While the EAR has for many years restricted the export, reexport, and transfer (in-country) transactions involving certain persons and entities identified on the SDN List or pursuant to certain statutory authorities, today’s rule ensures that persons and entities blocked under fourteen OFAC sanctions programs will also automatically be subject to stringent export, reexport, and transfer (in-country) controls under the EAR. The fourteen OFAC sanctions programs consist of:
- Seven Executive Orders related to Russia’s harmful foreign activities, including its aggression in Ukraine dating back to its 2014 annexation of Crimea as well as the recent further invasion in 2022 and the undermining of democratic processes or institutions in Belarus (EOs 13405, 13660, 13661, 13662, 13685, 14024, and 14038);
- Two programs related to terrorism (Foreign Terrorist Organizations Sanctions Regulations and Global Terrorism Sanctions Regulations);
- The Weapons of Mass Destruction Proliferators Sanctions Regulations; and Four programs related to narcotics trafficking and other criminal networks (EOs 13581 and 14059, the Narcotics Trafficking Sanctions Regulations, and the Foreign Narcotics Kingpin Sanctions Regulations).
Because the EAR’s restrictions focus primarily on the export of items, Commerce authorities can serve to complement OFAC’s blocking measures targeting financial dealings, especially for transactions that involve items subject to the EAR but do not involve U.S. persons.
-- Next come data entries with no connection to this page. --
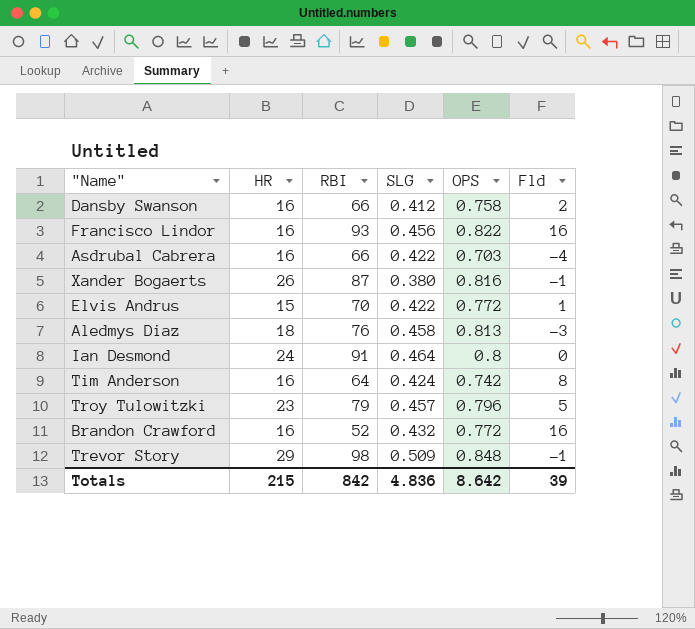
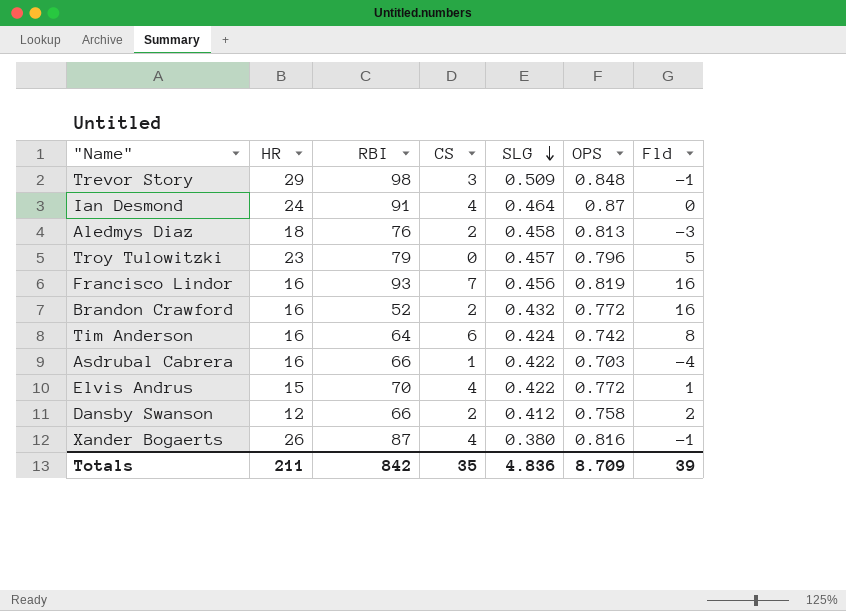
row order: none -> SLG descending
column CS | position: none -> 4
Ian Desmond | OPS: 0.8 -> 0.87
Francisco Lindor | OPS: 0.822 -> 0.819
Dansby Swanson | HR: 16 -> 12
Totals | HR: 215 -> 211
Totals | OPS: 8.642 -> 8.709

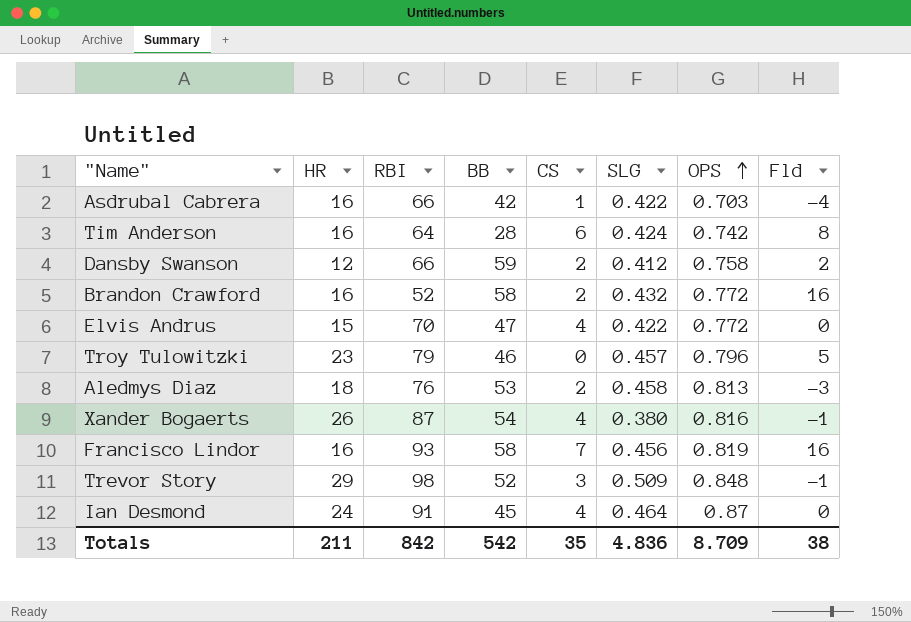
row order: SLG descending -> OPS ascending
column BB | position: none -> 4
Elvis Andrus | Fld: 1 -> 0
Totals | Fld: 39 -> 38

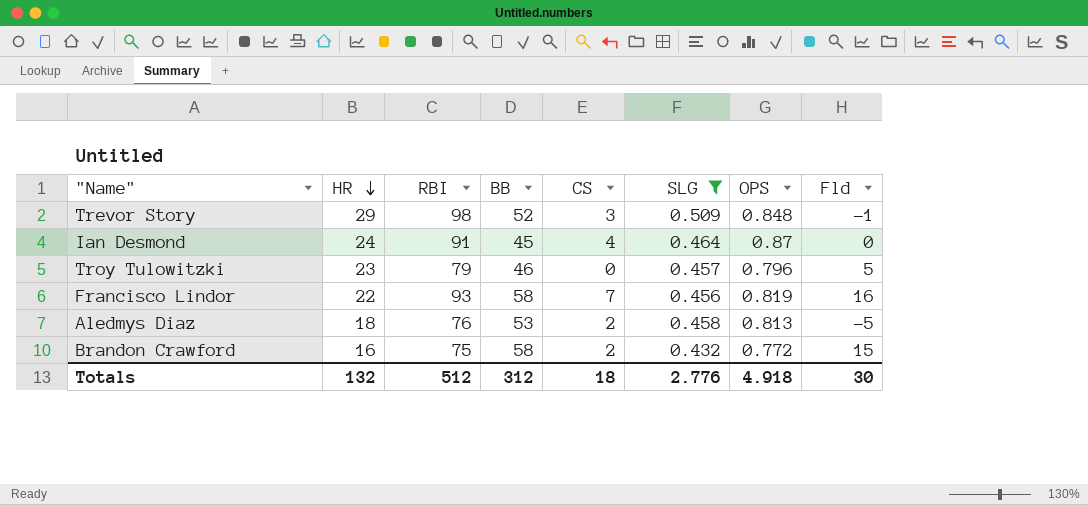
filter: none -> SLG >= 0.432
row order: OPS ascending -> HR descending
Francisco Lindor | HR: 16 -> 22
Aledmys Diaz | Fld: -3 -> -5
Brandon Crawford | RBI: 52 -> 75
Brandon Crawford | Fld: 16 -> 15
Totals | HR: 211 -> 132
Totals | RBI: 842 -> 512
Totals | BB: 542 -> 312
Totals | CS: 35 -> 18
Totals | SLG: 4.836 -> 2.776
Totals | OPS: 8.709 -> 4.918
Totals | Fld: 38 -> 30

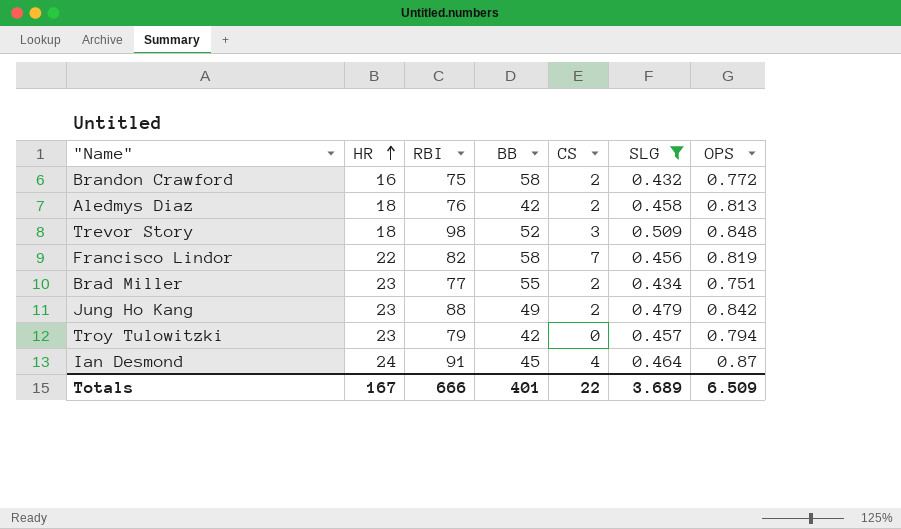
row order: HR descending -> HR ascending
column Fld | position: 8 -> none
Aledmys Diaz | BB: 53 -> 42
Trevor Story | HR: 29 -> 18
Francisco Lindor | RBI: 93 -> 82
row Brad Miller: none -> 23 | 77 | 55 | 2 | 0.434 | 0.751
row Jung Ho Kang: none -> 23 | 88 | 49 | 2 | 0.479 | 0.842
Troy Tulowitzki | BB: 46 -> 42
Troy Tulowitzki | OPS: 0.796 -> 0.794
Totals | HR: 132 -> 167
Totals | RBI: 512 -> 666
Totals | BB: 312 -> 401
Totals | CS: 18 -> 22
Totals | SLG: 2.776 -> 3.689
Totals | OPS: 4.918 -> 6.509

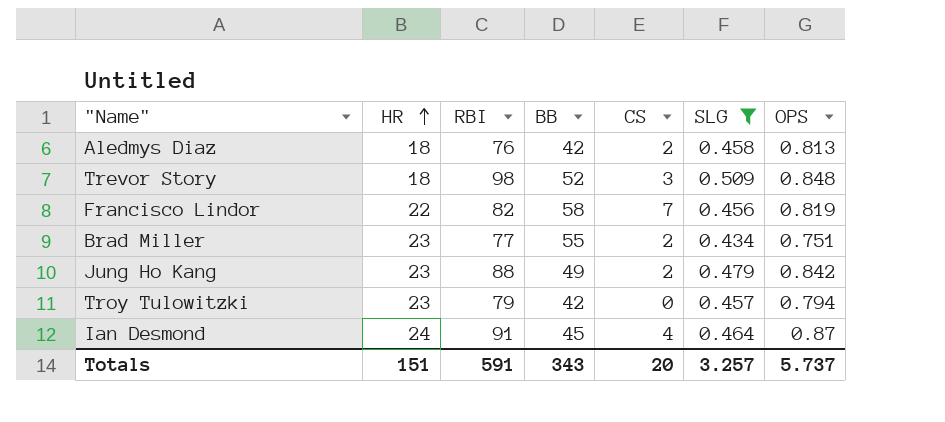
row Brandon Crawford: 16 | 75 | 58 | 2 | 0.432 | 0.772 -> none
Totals | HR: 167 -> 151
Totals | RBI: 666 -> 591
Totals | BB: 401 -> 343
Totals | CS: 22 -> 20
Totals | SLG: 3.689 -> 3.257
Totals | OPS: 6.509 -> 5.737

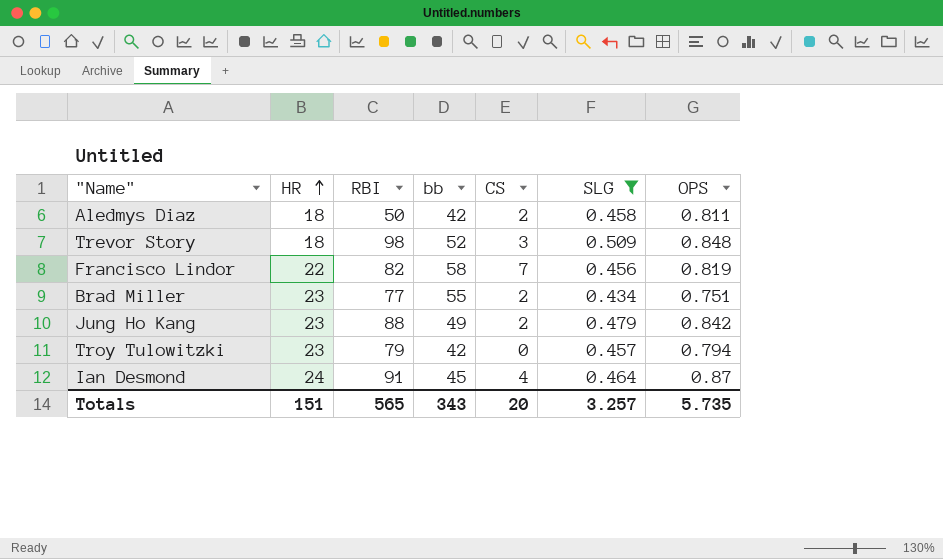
column name: BB -> bb
Aledmys Diaz | RBI: 76 -> 50
Aledmys Diaz | OPS: 0.813 -> 0.811
Totals | RBI: 591 -> 565
Totals | OPS: 5.737 -> 5.735

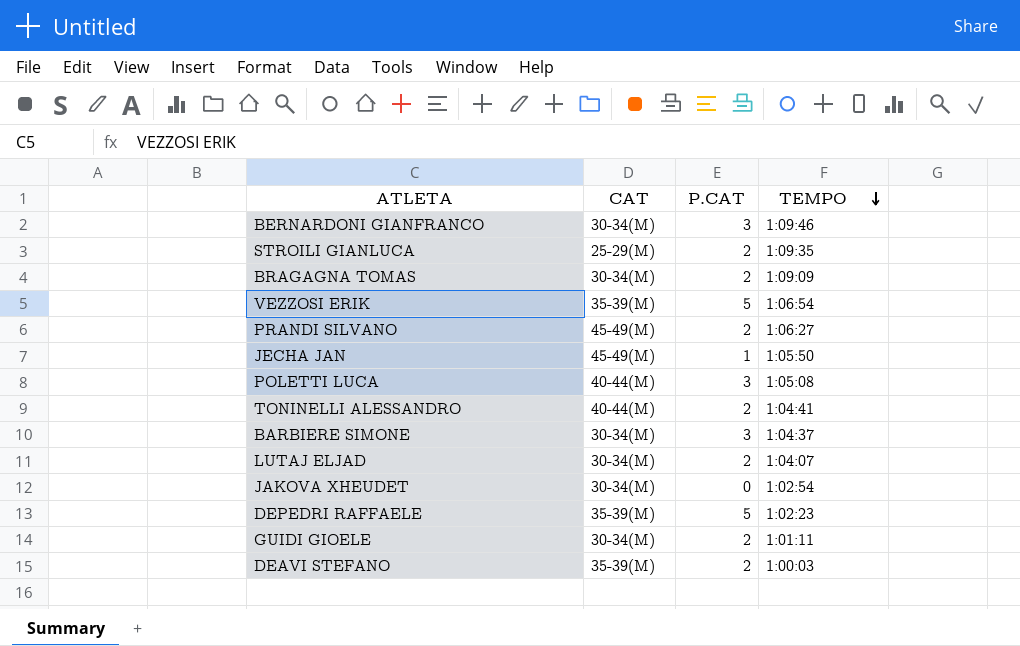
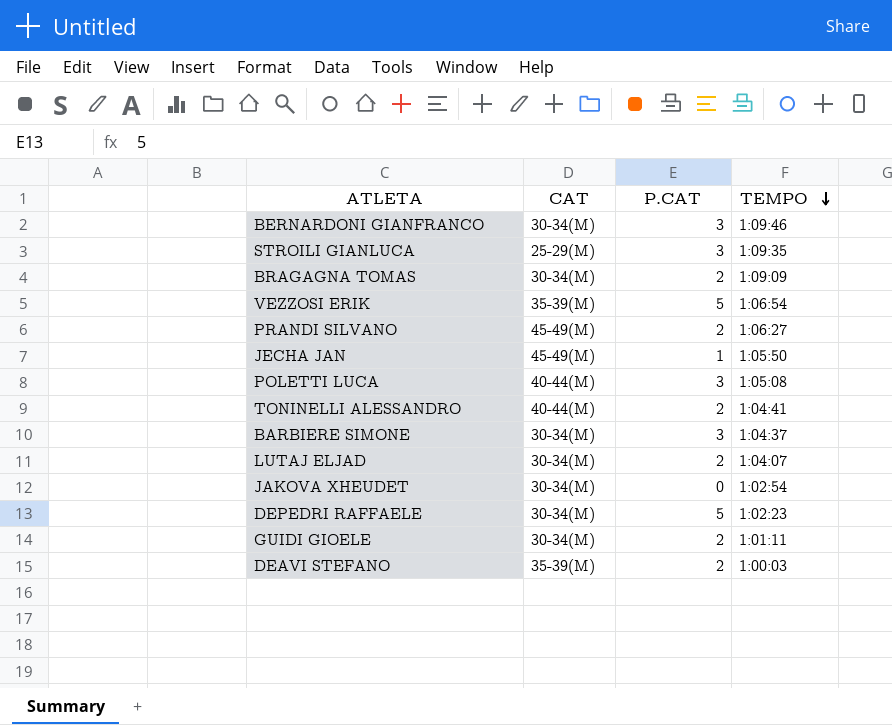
STROILI GIANLUCA | P.CAT: 2 -> 3
DEPEDRI RAFFAELE | CAT: 35-39(M) -> 30-34(M)

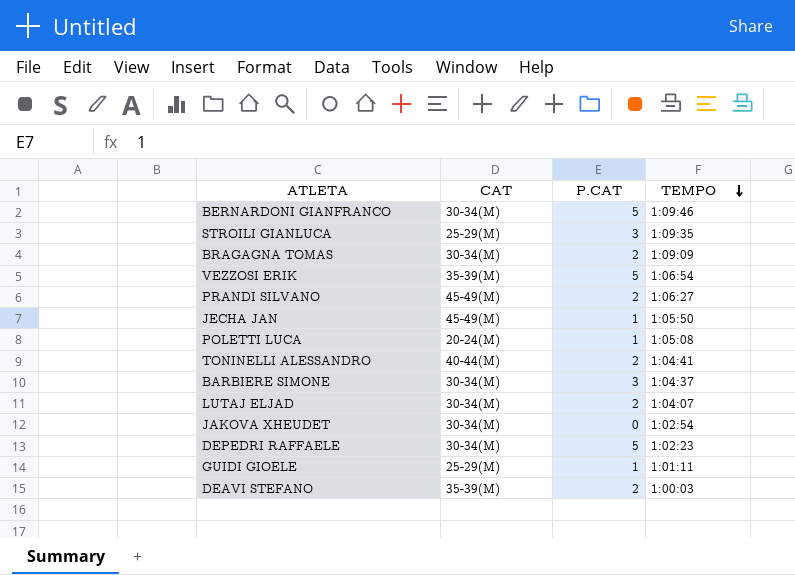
BERNARDONI GIANFRANCO | P.CAT: 3 -> 5
POLETTI LUCA | CAT: 40-44(M) -> 20-24(M)
POLETTI LUCA | P.CAT: 3 -> 1
GUIDI GIOELE | CAT: 30-34(M) -> 25-29(M)
GUIDI GIOELE | P.CAT: 2 -> 1

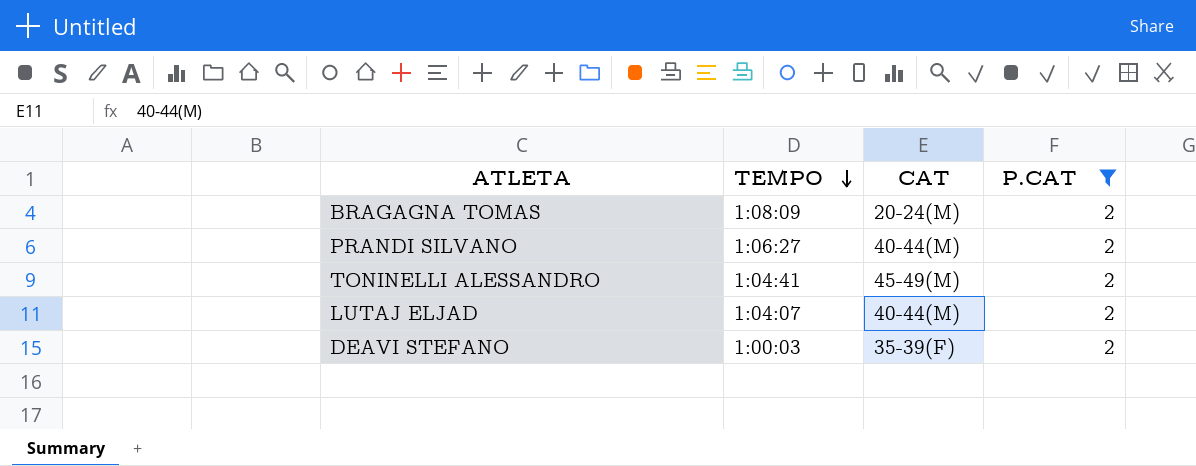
filter: none -> P.CAT = 2
column TEMPO | position: 4 -> 2
BRAGAGNA TOMAS | TEMPO: 1:09:09 -> 1:08:09
BRAGAGNA TOMAS | CAT: 30-34(M) -> 20-24(M)
PRANDI SILVANO | CAT: 45-49(M) -> 40-44(M)
TONINELLI ALESSANDRO | CAT: 40-44(M) -> 45-49(M)
LUTAJ ELJAD | CAT: 30-34(M) -> 40-44(M)
DEAVI STEFANO | CAT: 35-39(M) -> 35-39(F)

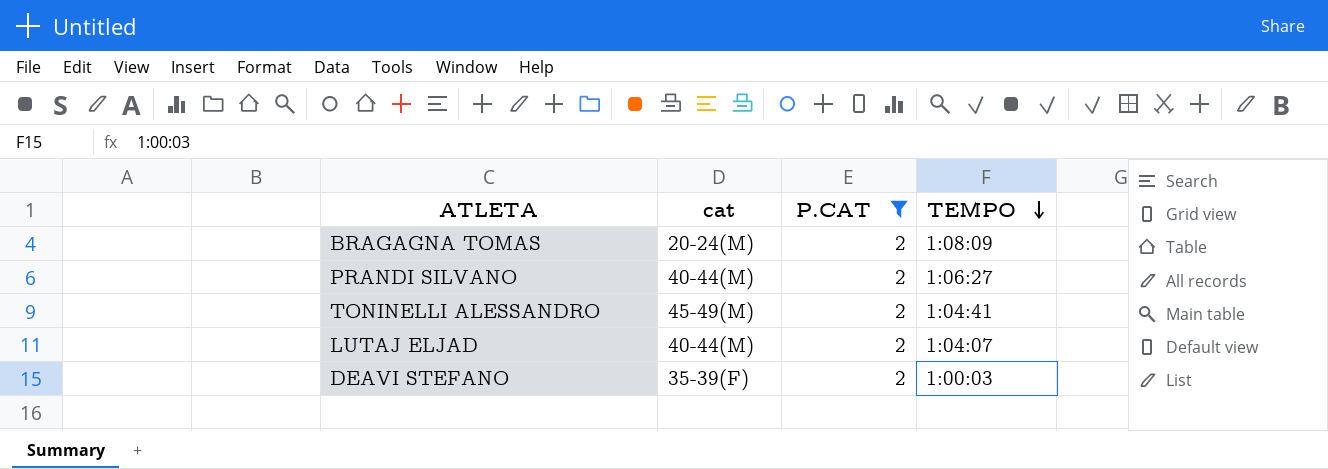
column name: CAT -> cat
column TEMPO | position: 2 -> 4

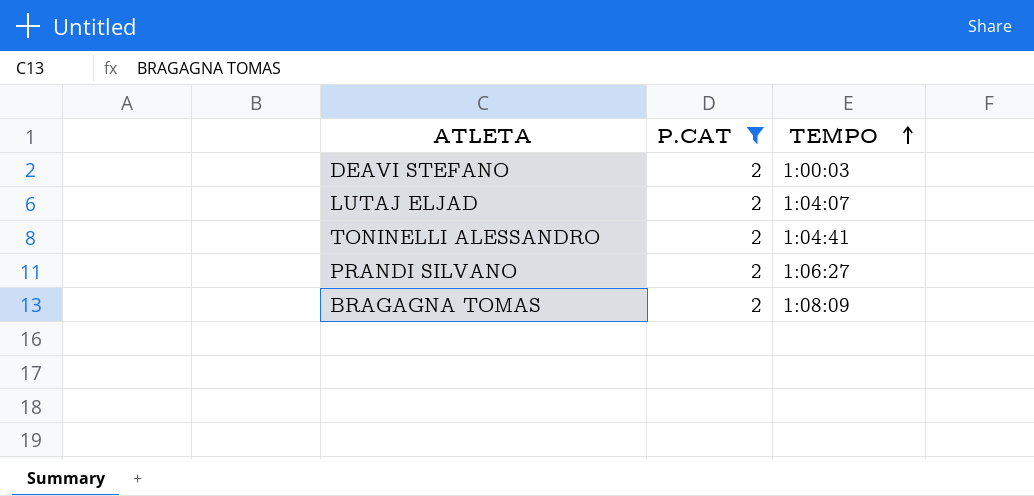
row order: TEMPO descending -> TEMPO ascending
column cat | position: 2 -> none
The rule also makes structural and technical changes to consolidate existing SDN-related EAR restrictions so that all SDN-related provisions are in the same section of Part 744 (Control Policy: End-User and End-Use Based), which describes the EAR’s prohibitions against exports, reexports, and transfers (in-country) of items to certain end users and end uses unless authorized by BIS.
Text of the changes issued today is available on the Federal Register’s website here (link). The effective date is upon publication by the Federal Register, scheduled for March 21, 2024.